**STORED DATA**:
=-=-=-=-=
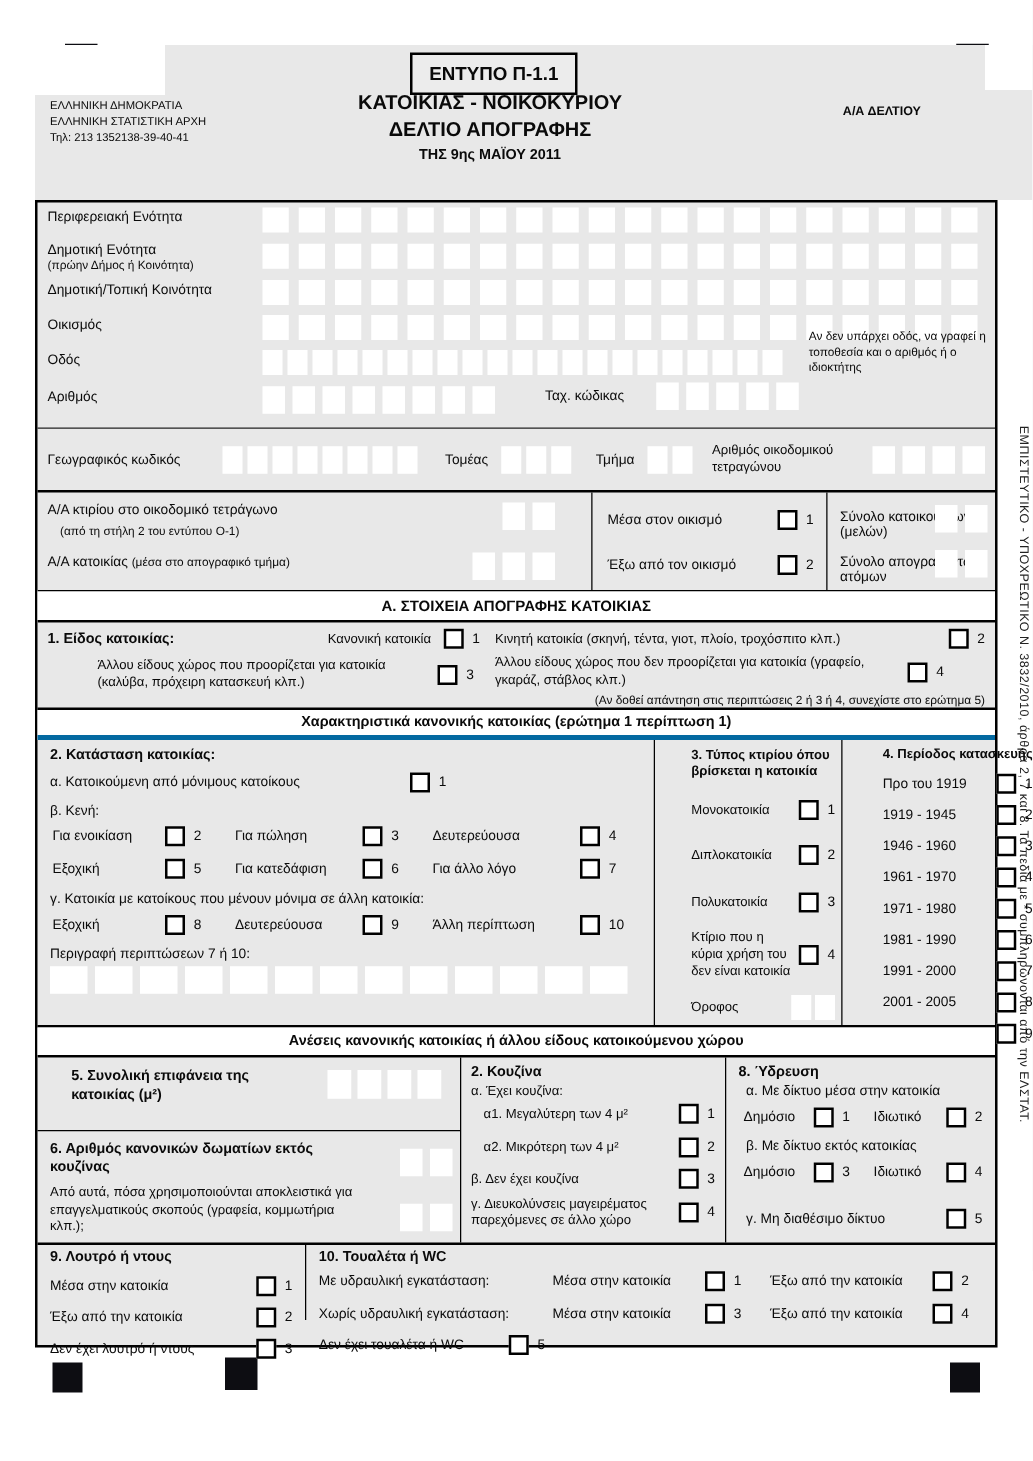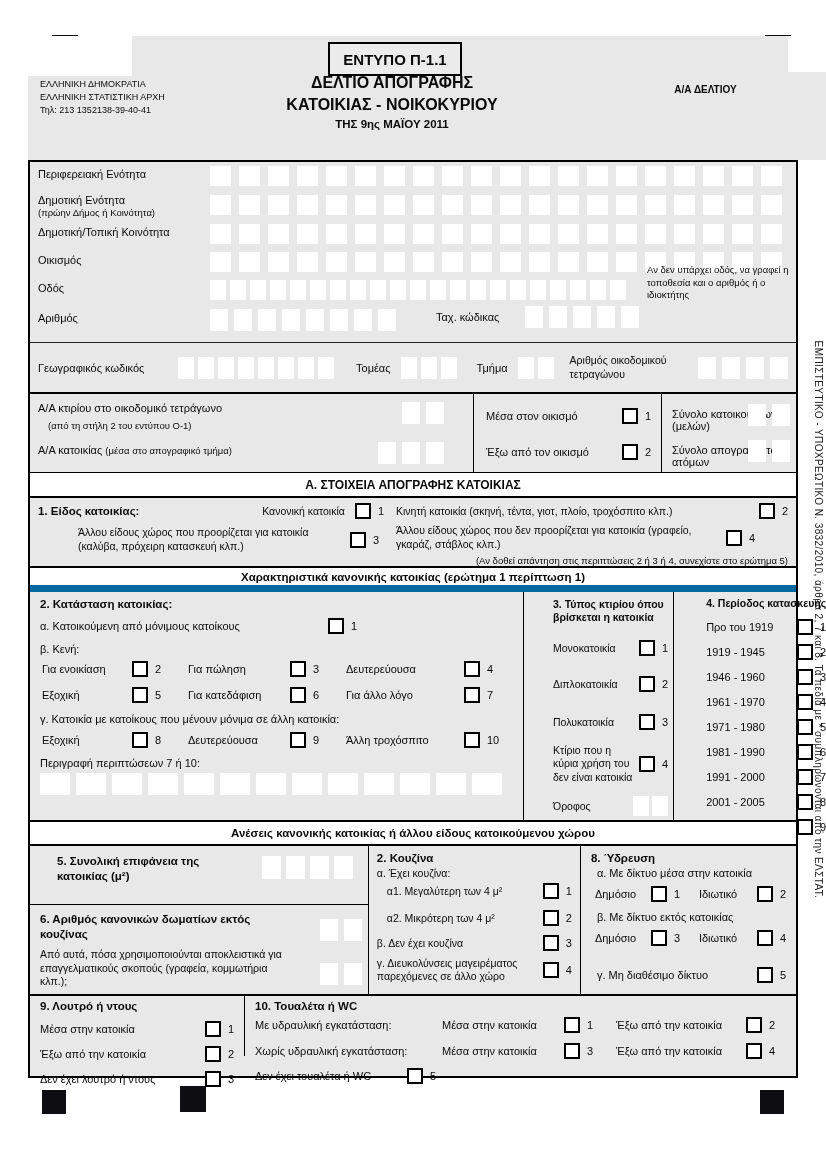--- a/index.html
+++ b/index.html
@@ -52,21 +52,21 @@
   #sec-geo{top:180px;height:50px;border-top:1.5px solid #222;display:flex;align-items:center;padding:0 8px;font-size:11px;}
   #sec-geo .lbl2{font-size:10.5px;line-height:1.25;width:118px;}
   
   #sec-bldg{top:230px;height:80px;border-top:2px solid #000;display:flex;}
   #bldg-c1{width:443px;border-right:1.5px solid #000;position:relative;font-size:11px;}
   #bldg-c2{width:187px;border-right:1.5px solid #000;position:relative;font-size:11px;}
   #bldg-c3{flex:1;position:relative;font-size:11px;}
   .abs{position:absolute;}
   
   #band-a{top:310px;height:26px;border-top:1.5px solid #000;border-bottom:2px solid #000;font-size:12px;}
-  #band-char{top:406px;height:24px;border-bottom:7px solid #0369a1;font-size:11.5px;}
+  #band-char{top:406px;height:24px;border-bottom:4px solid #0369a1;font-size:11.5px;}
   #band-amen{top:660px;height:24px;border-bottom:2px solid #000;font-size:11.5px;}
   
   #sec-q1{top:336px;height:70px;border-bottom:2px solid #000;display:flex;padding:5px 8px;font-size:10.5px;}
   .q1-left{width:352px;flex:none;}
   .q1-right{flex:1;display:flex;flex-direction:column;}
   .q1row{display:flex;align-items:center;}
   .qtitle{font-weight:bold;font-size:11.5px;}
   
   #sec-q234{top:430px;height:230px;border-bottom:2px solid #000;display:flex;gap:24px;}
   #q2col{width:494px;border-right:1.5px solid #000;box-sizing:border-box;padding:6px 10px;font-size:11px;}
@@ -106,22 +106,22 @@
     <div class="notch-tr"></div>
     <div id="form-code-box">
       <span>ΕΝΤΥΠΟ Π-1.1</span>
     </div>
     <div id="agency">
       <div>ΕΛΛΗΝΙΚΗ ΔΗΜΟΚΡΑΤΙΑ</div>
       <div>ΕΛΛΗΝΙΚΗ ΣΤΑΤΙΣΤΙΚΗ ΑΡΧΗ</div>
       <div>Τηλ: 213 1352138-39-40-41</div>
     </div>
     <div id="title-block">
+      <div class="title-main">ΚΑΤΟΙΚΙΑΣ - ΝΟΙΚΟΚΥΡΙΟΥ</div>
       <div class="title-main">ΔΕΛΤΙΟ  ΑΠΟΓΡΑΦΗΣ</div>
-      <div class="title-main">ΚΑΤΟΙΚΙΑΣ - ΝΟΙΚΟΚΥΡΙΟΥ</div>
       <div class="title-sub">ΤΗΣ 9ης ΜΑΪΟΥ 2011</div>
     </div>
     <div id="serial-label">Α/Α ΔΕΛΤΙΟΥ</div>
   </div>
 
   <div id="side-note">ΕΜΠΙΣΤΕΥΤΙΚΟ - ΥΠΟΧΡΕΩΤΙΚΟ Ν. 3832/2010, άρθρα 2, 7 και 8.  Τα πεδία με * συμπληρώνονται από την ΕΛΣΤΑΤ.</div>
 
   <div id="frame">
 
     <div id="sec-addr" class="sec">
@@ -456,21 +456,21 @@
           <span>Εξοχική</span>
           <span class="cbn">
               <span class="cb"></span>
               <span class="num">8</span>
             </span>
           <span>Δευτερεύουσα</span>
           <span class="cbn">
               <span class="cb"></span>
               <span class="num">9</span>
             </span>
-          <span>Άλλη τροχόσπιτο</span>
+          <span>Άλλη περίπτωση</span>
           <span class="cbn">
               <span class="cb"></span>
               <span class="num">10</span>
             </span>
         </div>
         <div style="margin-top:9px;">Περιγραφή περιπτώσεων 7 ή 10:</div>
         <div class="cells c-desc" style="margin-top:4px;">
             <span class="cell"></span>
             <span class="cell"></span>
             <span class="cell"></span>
=-=-=-=-=
**EXERCISE OBJECTIVE**:
Report the tally of lines in the listing that carry the string "Άλλη", and nothing else.

**REPLY TO THE EXERCISE**:
2